Озеро, плавным изгибом раскинувшееся в низине, казалось старым зеркалом в темно-зеленой раме. Лес, у дальнего берега подступавший к самой воде, по пологим холмам уходил к самому горизонту.

Спокойная, благостная красота, окружавшая обитель, не могла обмануть человека в полувоенной форме, он отлично знал, что убивают везде: для смерти нет ни святых, ни заповедных мест. Где есть жизнь, там — и смерть.

Человек прищурил глаза от солнца и цепко, по известным ему ориентирам стал изучать местность. Справа правильной опрокинутой чашей темнел бок Николиной горы. Ложбина между монастырским холмом и Николиной горой упиралась в топкий берег озера, поросший жухлой осокой. В конце ложбинки темнела небольшая рощица ольховника и ивняка. Там и лежал Горюн-камень. Человек невольно провел ладонью по бедру, вспомнив жгучий ожог от прикосновения к камню. Солнце не могло так раскалить крутой бок камня, жар, идущий от него, имел другую природу, не обжигал, а прошивал насквозь тысячей невидимых стрел.

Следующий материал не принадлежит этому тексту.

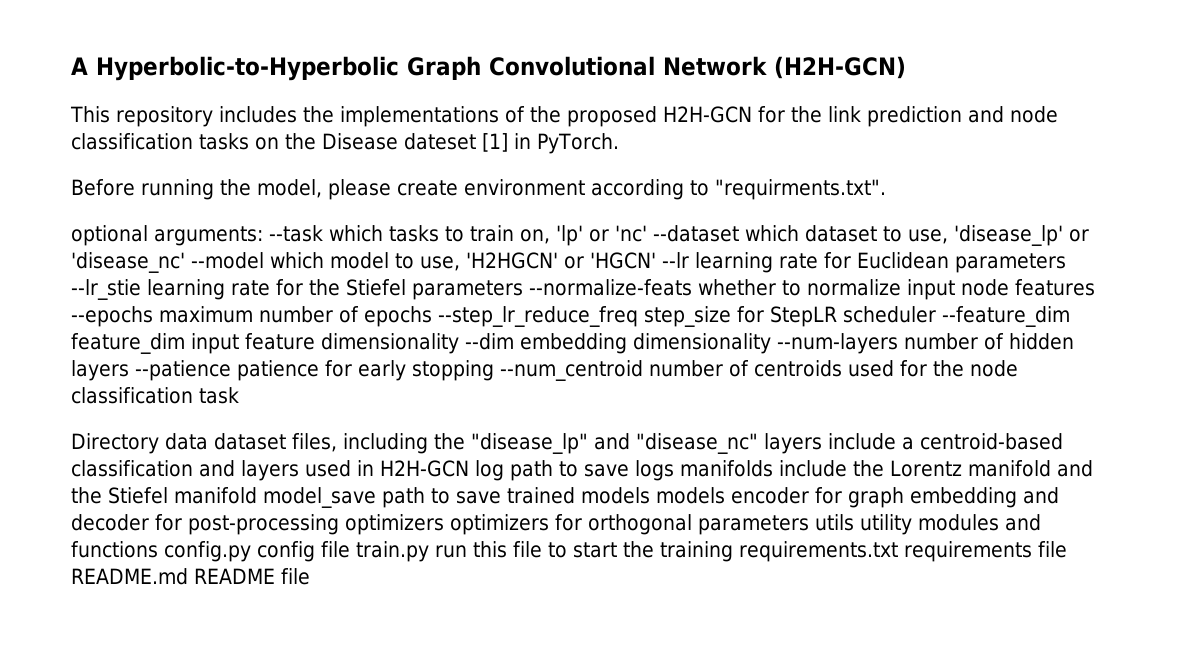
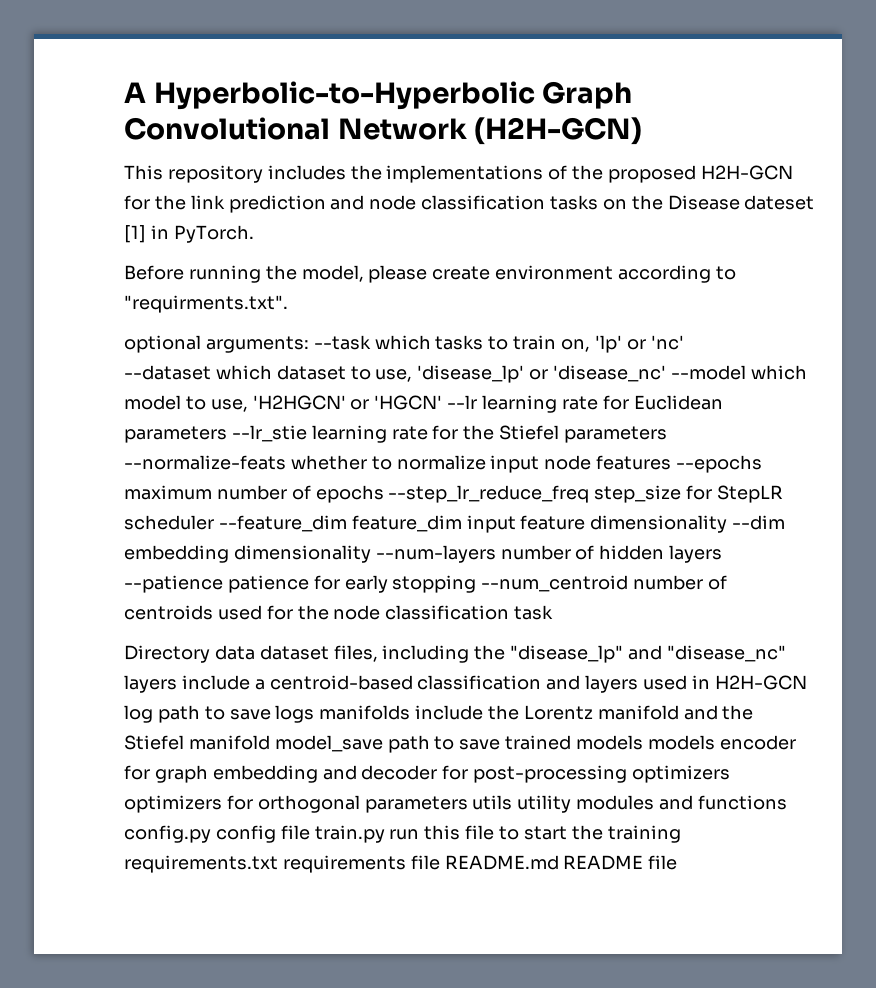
(647, 233) none -> (684, 342) //

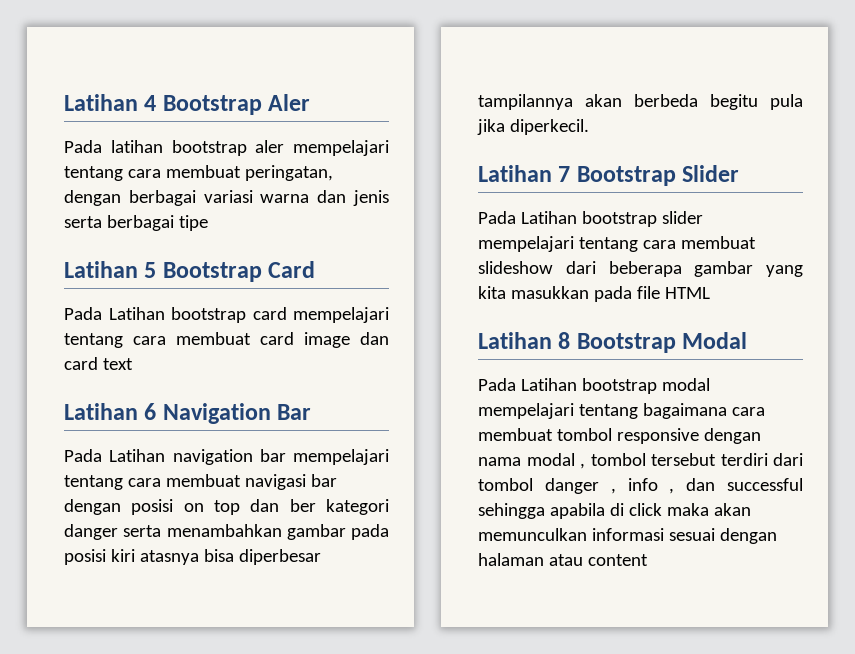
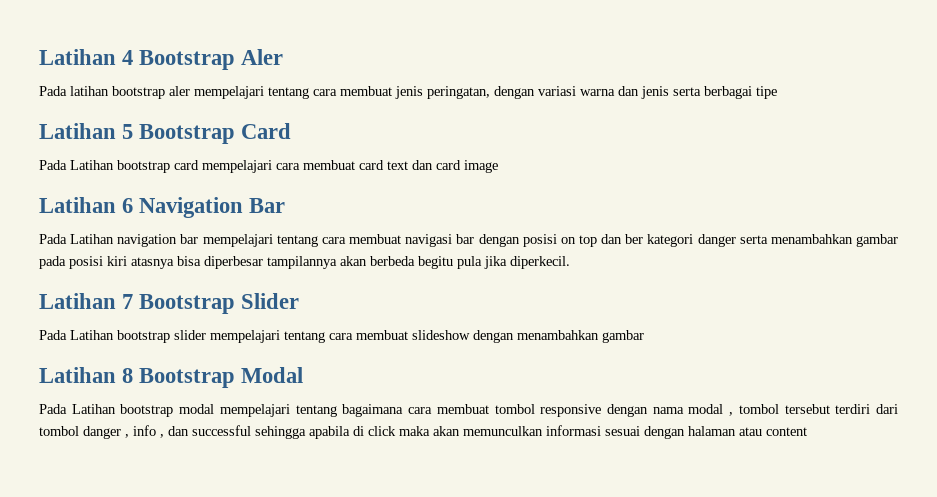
(241, 171) none -> [395,86,423,99] jenis
[128,190,196,206] berbagai -> (535, 92) none
[64,333,123,348] tentang -> (272, 166) none
[304,332,350,348] image -> [387,161,408,170] text
[102,358,133,370] text -> [464,160,498,173] image
[565,261,803,277] [478,286,710,302] dari beberapa gambar yang kita masukkan pada file HTML -> [473,330,644,343] dengan menambahkan gambar

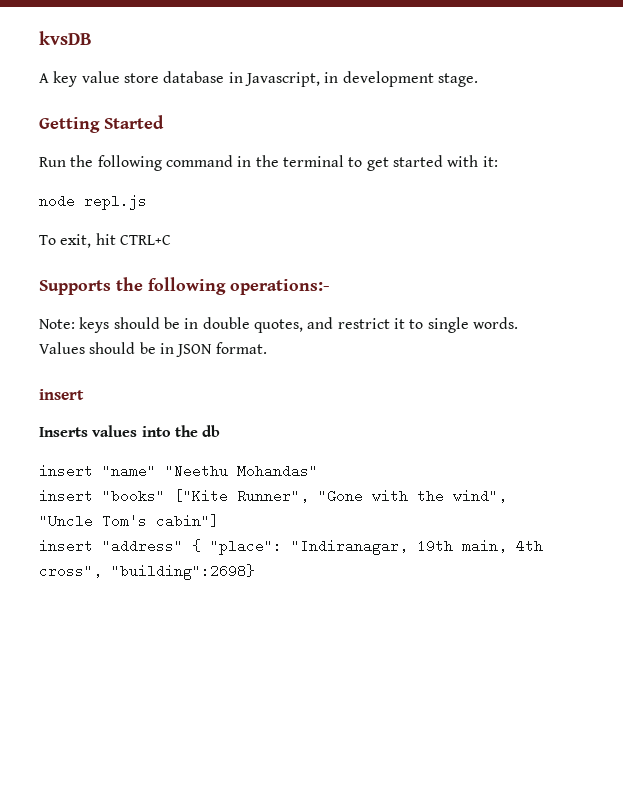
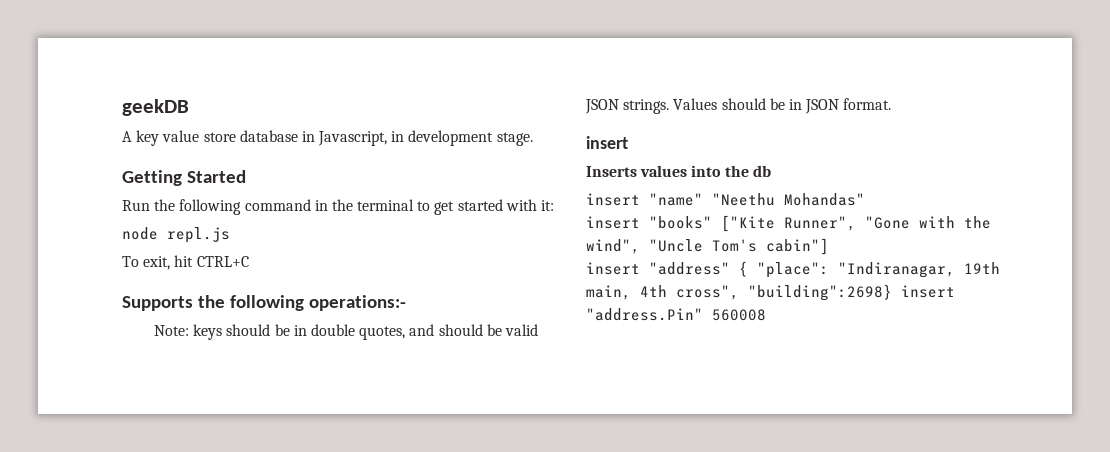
[39,31,92,45] kvsDB -> [122,99,189,116] geekDB
[337,317,518,333] restrict it to single words. -> [438,324,538,336] [585,99,670,114] should be valid JSON strings.
(255, 572) none -> [901,285,955,298] [586,308,766,321] insert "address.Pin" 560008

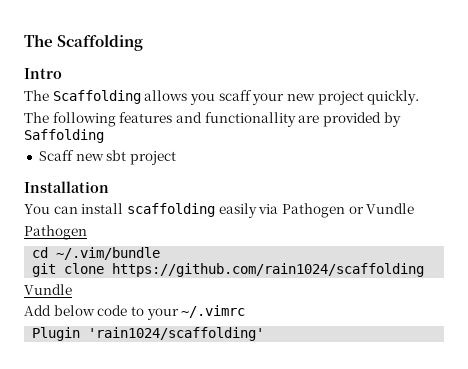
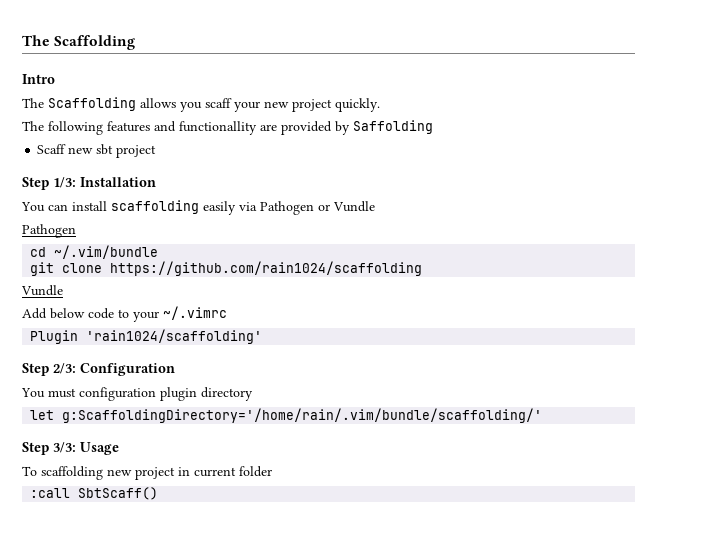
(176, 158) none -> [22,177,76,190] Step 1/3:
(265, 334) none -> [22,363,175,376] [21,387,253,401] [30,408,543,423] [22,442,119,455] [22,466,272,480] [30,487,159,500] // Step 2/3: Configuration // You must configuration plugin directory // let g:ScaffoldingDirectory='/home/rain/.vim/bundle/scaffolding/' // Step 3/3: Usage // To scaffolding new project in current folder // :call SbtScaff()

Тропинка, вынырнув из лощины, дальше змеилась вдоль берега, терялась на опушке сосняка. За поворотом озера она выводила к старому дебаркадеру. Второй год к нему причаливали теплоходы с гомонливыми туристами из двух столиц. Жизнь в забытом Богом поселке стали сверять по теплоходам: вторник — на Кижи, четвергобратно. Местное население, худо-бедно жившее рыбалкой и огородами, быстро переориентировалось на турбизнес. Дары лесов, озер и огородов пошли на продажу туристам, но чаще — бартером обменивались на водку.

Человек встал вполоборота к озеру, чтобы одновременно видеть крыши поселка за Николиной горой. От шоссе, километрах в десяти от поселка, отвилок уводил в лес, к зоне усиленного режима. В свое время это был еще один источник рабочих мест и нетрудовых доходов для местных жителей. Но ввиду общего упадка в государстве зона, пятилетку за пятилеткой исправно выдававшая положенное количество кубов пиломатериалов, нынче маялась от безделья.

Очевидно, это и стало причиной побега, а может быть, у зеков обнаружились неотложные дела на воле или с братвой что-то не поделили, сейчас это активно выясняла спецчасть зоны. Дело темное, как душа зека. Но достоверно известно одно — четверо, подняв на заточки конвой, ушли лесом, унеся с собой три «Калашникова» и пистолет.

Бежали грамотно, в ночь на четверг. Пока на дорогах выставляли заслоны и слали во все концы описания беглых, они спокойно отсиделись в поселке. Прятались в подвале у местного мужичка, приютившего беглецов по наколке давних друзей. В поселке все мужское население с правилами содержания заключенных и воровскими законами были знакомы не понаслышке, а бабы, кто не сидел, отлично их знали по рассказам мужей, сыновей и внуков. Заложить беглых считалось западло, и если кто из работавших на спецчасть зоны что и засек, то вовремя не отстучал. В четверг к пристани причалил теплоход, а отвалить собирался только наутро. Зеки к тому времени успели привести себя в божеский вид и переодеться в мужиковские шмотки. Лагерное тряпье утопили в нужнике, туда же, после недолгого совета, спровадили и мужика, предварительно полоснув ножом по горлу.